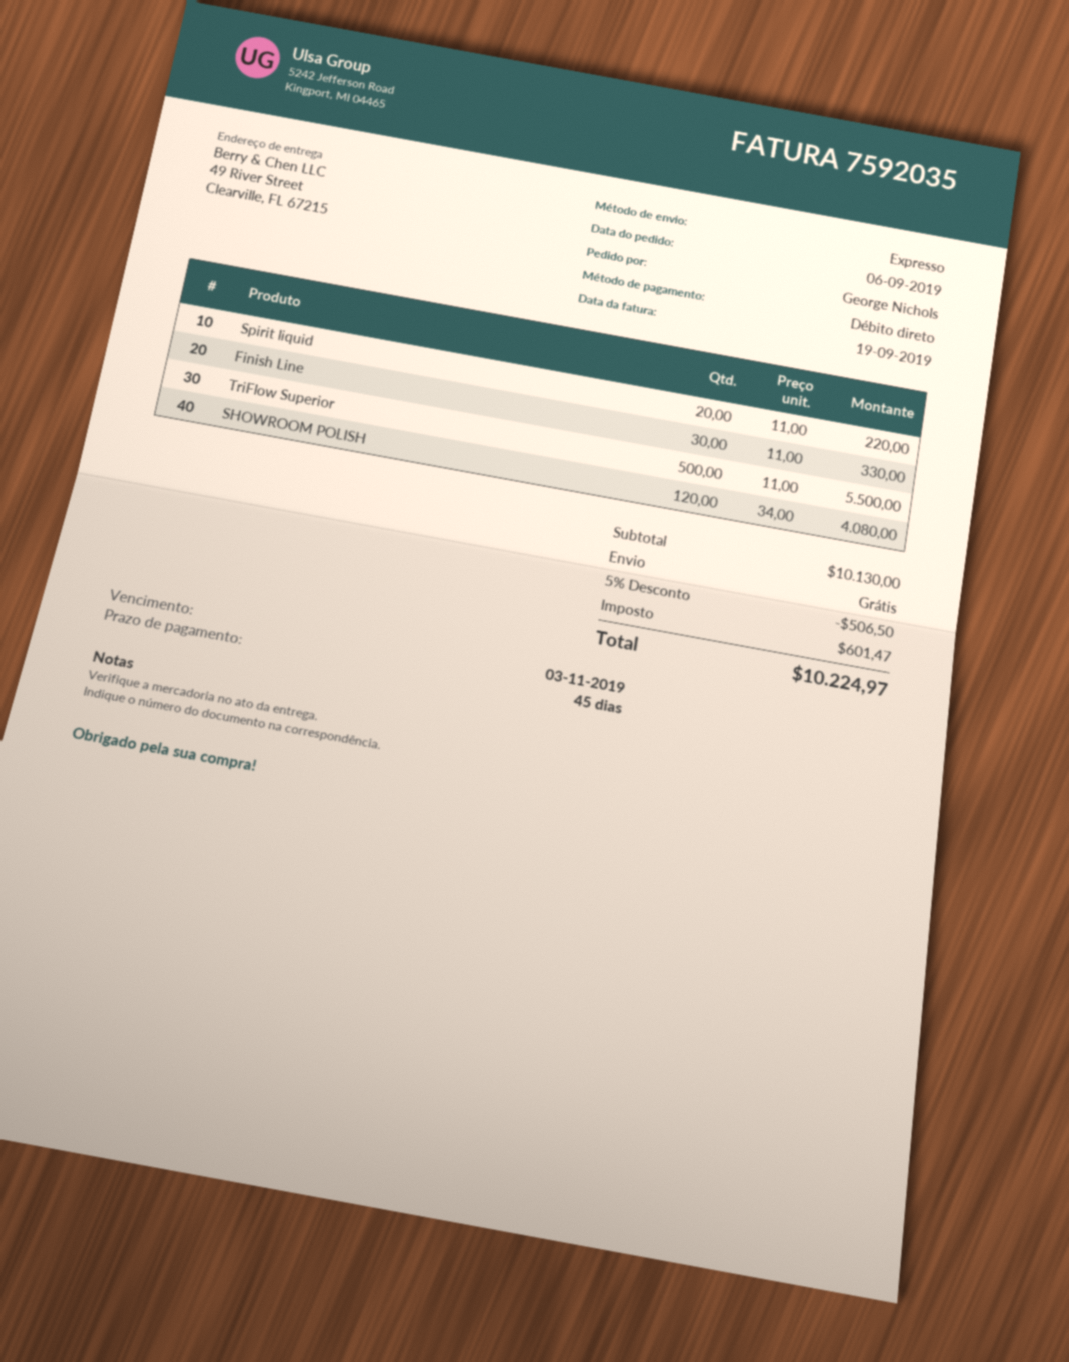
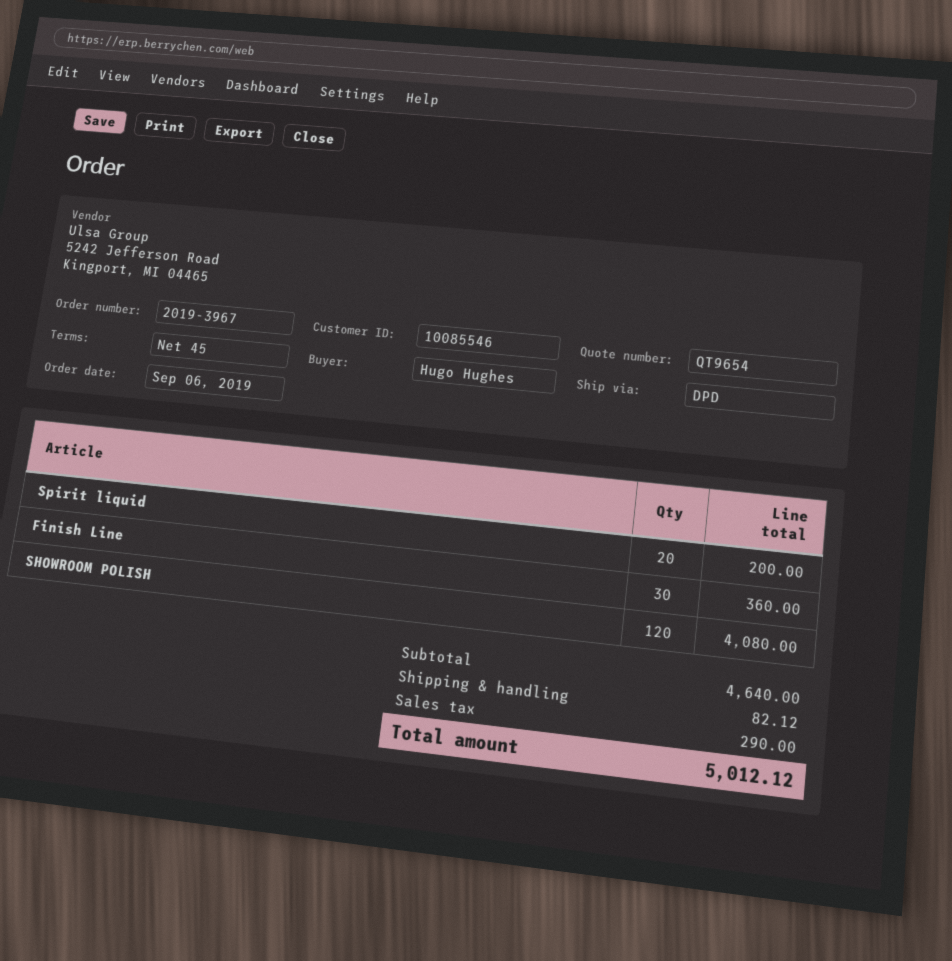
ordered by: George Nichols -> Hugo Hughes
shipping method: express -> DPD
Spirit liquid: 20 for 220.00 -> 20 for 200.00
Finish Line: 30 for 330.00 -> 30 for 360.00
TriFlow Superior: 500 for 5500.00 -> none
subtotal: 10130.00 -> 4640.00
discount: 5% = 506.50 -> none
shipping: 0.00 -> 82.12
tax: 601.47 -> 290.00
total: 10224.97 -> 5012.12

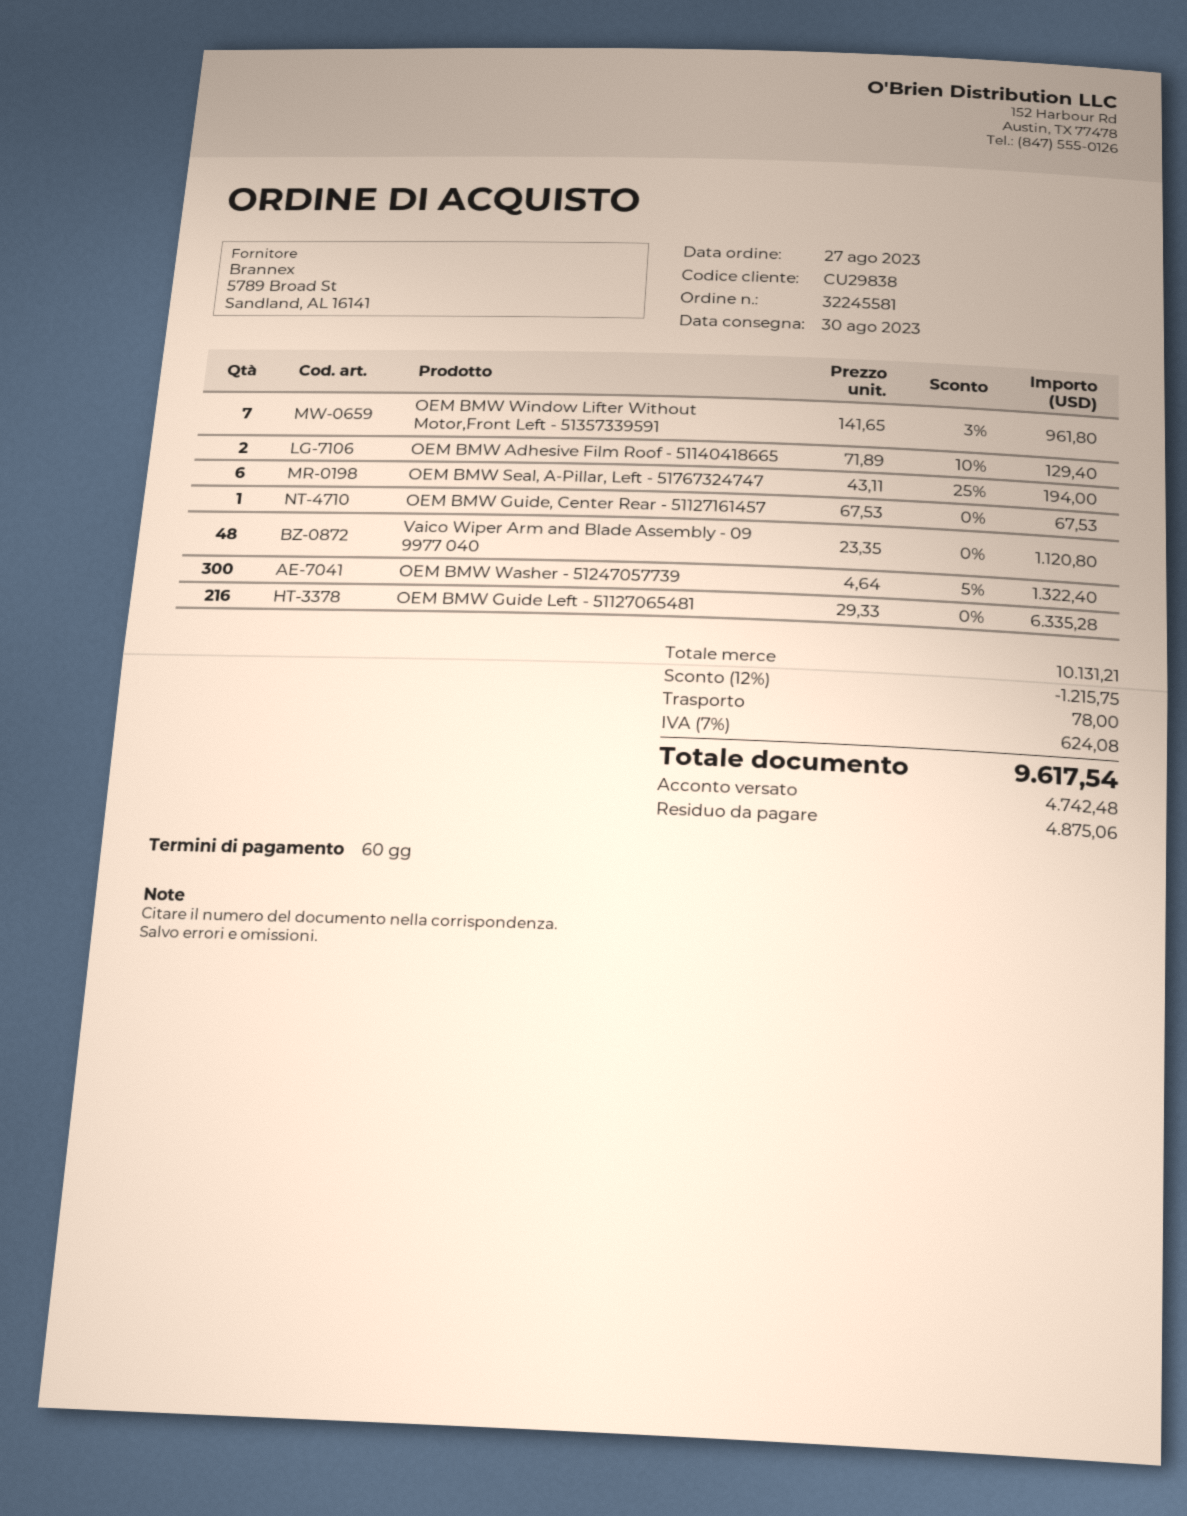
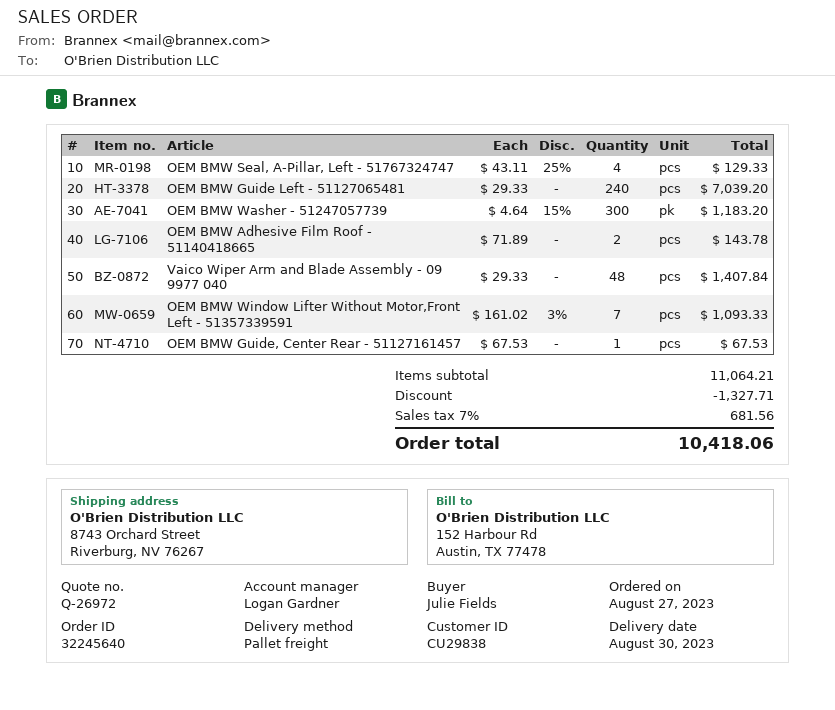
order number: 32245581 -> 32245640
OEM BMW Window Lifter Without Motor,Front Left - 51357339591: 7 x 141.65 - 3% = 961.80 -> 7 x 161.02 - 3% = 1093.33
OEM BMW Adhesive Film Roof - 51140418665: 2 x 71.89 - 10% = 129.40 -> 2 x 71.89 = 143.78
OEM BMW Seal, A-Pillar, Left - 51767324747: 6 x 43.11 - 25% = 194.00 -> 4 x 43.11 - 25% = 129.33
Vaico Wiper Arm and Blade Assembly - 09 9977 040: 48 x 23.35 = 1120.80 -> 48 x 29.33 = 1407.84
OEM BMW Washer - 51247057739: 300 x 4.64 - 5% = 1322.40 -> 300 x 4.64 - 15% = 1183.20
OEM BMW Guide Left - 51127065481: 216 x 29.33 = 6335.28 -> 240 x 29.33 = 7039.20
subtotal: 10131.21 -> 11064.21
discount: 1215.75 -> 1327.71
shipping: 78.00 -> none
tax: 7% = 624.08 -> 7% = 681.56
total: 9617.54 -> 10418.06

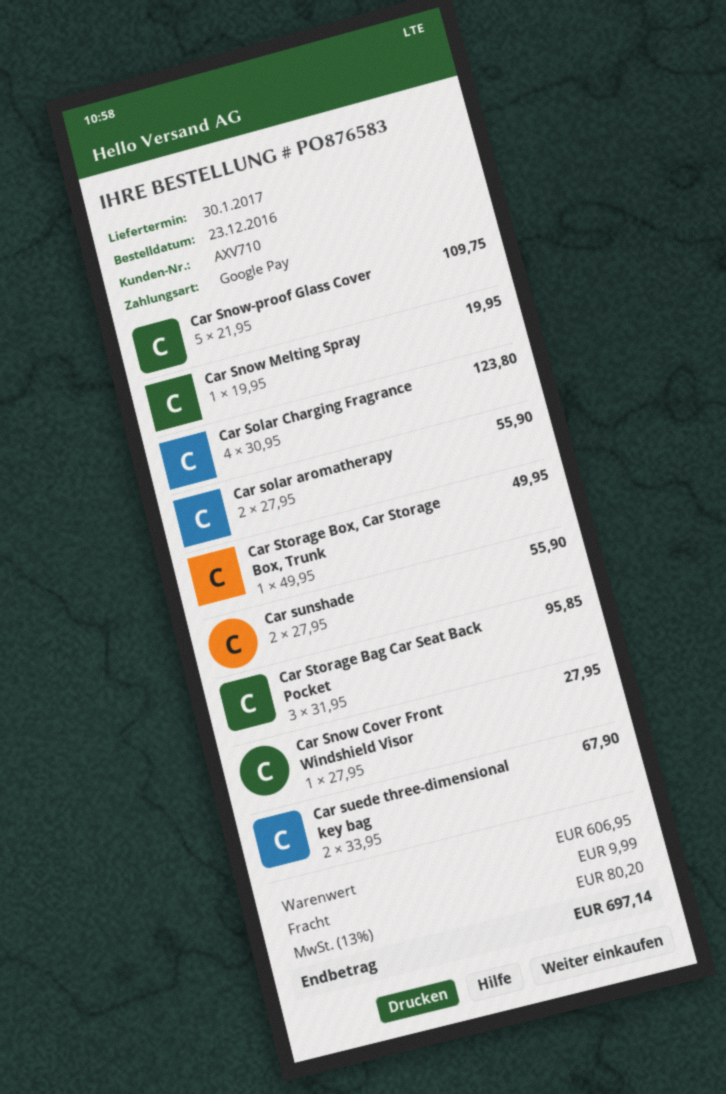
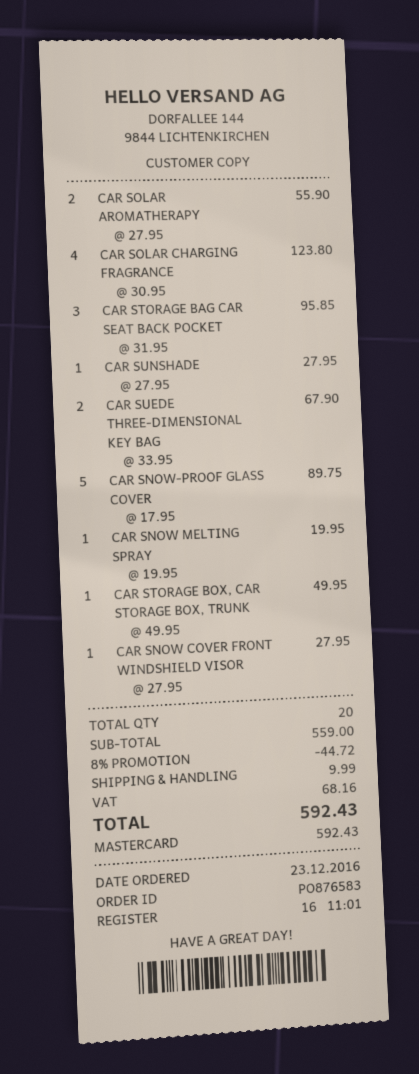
payment method: Google Pay -> Mastercard
Car Snow-proof Glass Cover: 5 x 21.95 = 109.75 -> 5 x 17.95 = 89.75
Car sunshade: 2 x 27.95 = 55.90 -> 1 x 27.95 = 27.95
subtotal: 606.95 -> 559.00
discount: none -> 8% = 44.72
tax: 80.20 -> 68.16
total: 697.14 -> 592.43

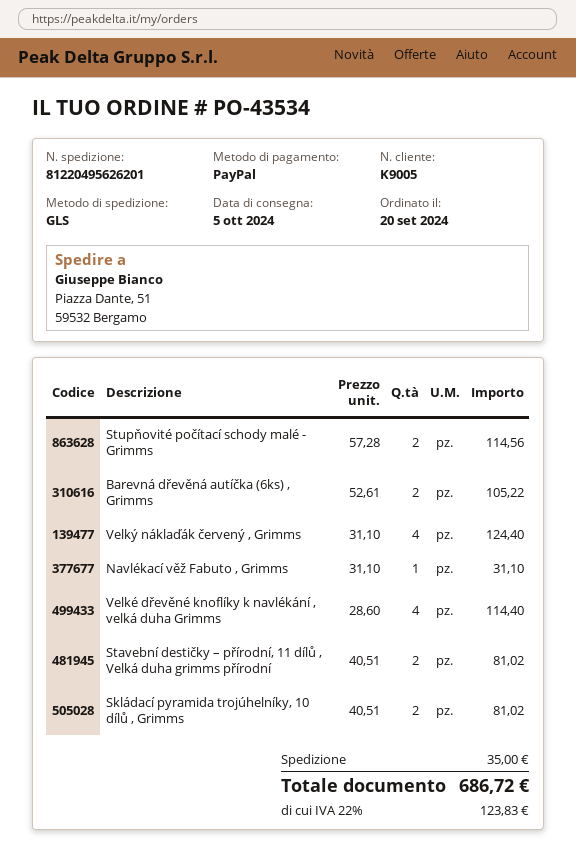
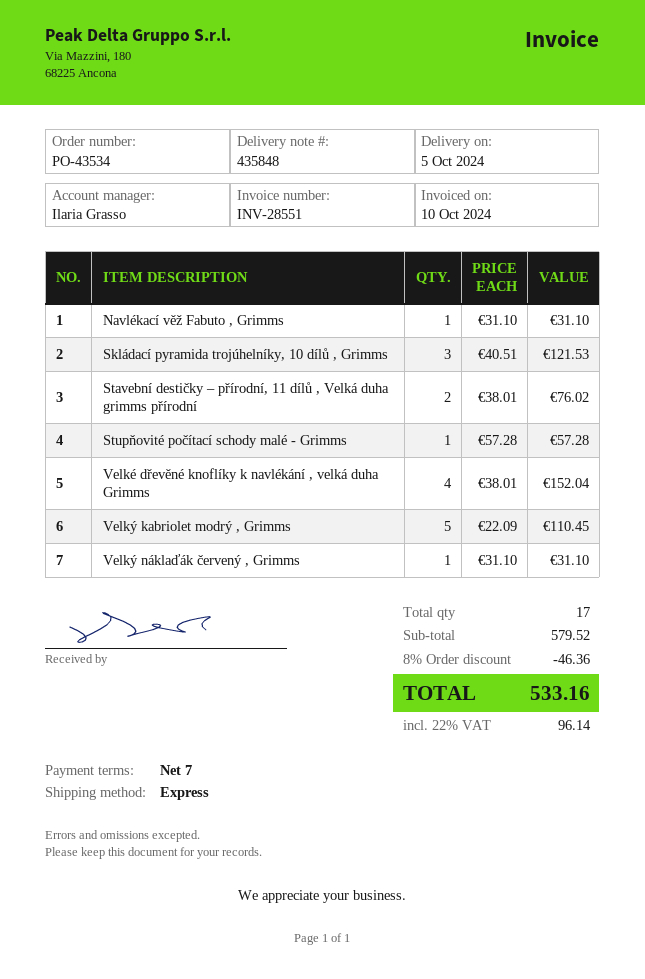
shipping method: GLS -> express
Stupňovité počítací schody malé - Grimms: 2 x 57.28 = 114.56 -> 1 x 57.28 = 57.28
Barevná dřevěná autíčka (6ks) , Grimms: 2 x 52.61 = 105.22 -> none
Velký náklaďák červený , Grimms: 4 x 31.10 = 124.40 -> 1 x 31.10 = 31.10
Velké dřevěné knoflíky k navlékání , velká duha Grimms: 4 x 28.60 = 114.40 -> 4 x 38.01 = 152.04
Stavební destičky – přírodní, 11 dílů , Velká duha grimms přírodní: 2 x 40.51 = 81.02 -> 2 x 38.01 = 76.02
Skládací pyramida trojúhelníky, 10 dílů , Grimms: 2 x 40.51 = 81.02 -> 3 x 40.51 = 121.53
Velký kabriolet modrý , Grimms: none -> 5 x 22.09 = 110.45
discount: none -> 8% = 46.36
shipping: 35.00 -> none
tax: 22% = 123.83 -> 22% = 96.14
total: 686.72 -> 533.16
○ ○ ○ ○ ○ ○ ○
== What you will do ==
Every line of the listing that holds the word "Left" is to be found and copied.

== Exercise solution ==
OEM BMW Window Lifter Without Motor,Front Left - 51357339591: 7 x 141.65 - 3% = 961.80 -> 7 x 161.02 - 3% = 1093.33
OEM BMW Seal, A-Pillar, Left - 51767324747: 6 x 43.11 - 25% = 194.00 -> 4 x 43.11 - 25% = 129.33
OEM BMW Guide Left - 51127065481: 216 x 29.33 = 6335.28 -> 240 x 29.33 = 7039.20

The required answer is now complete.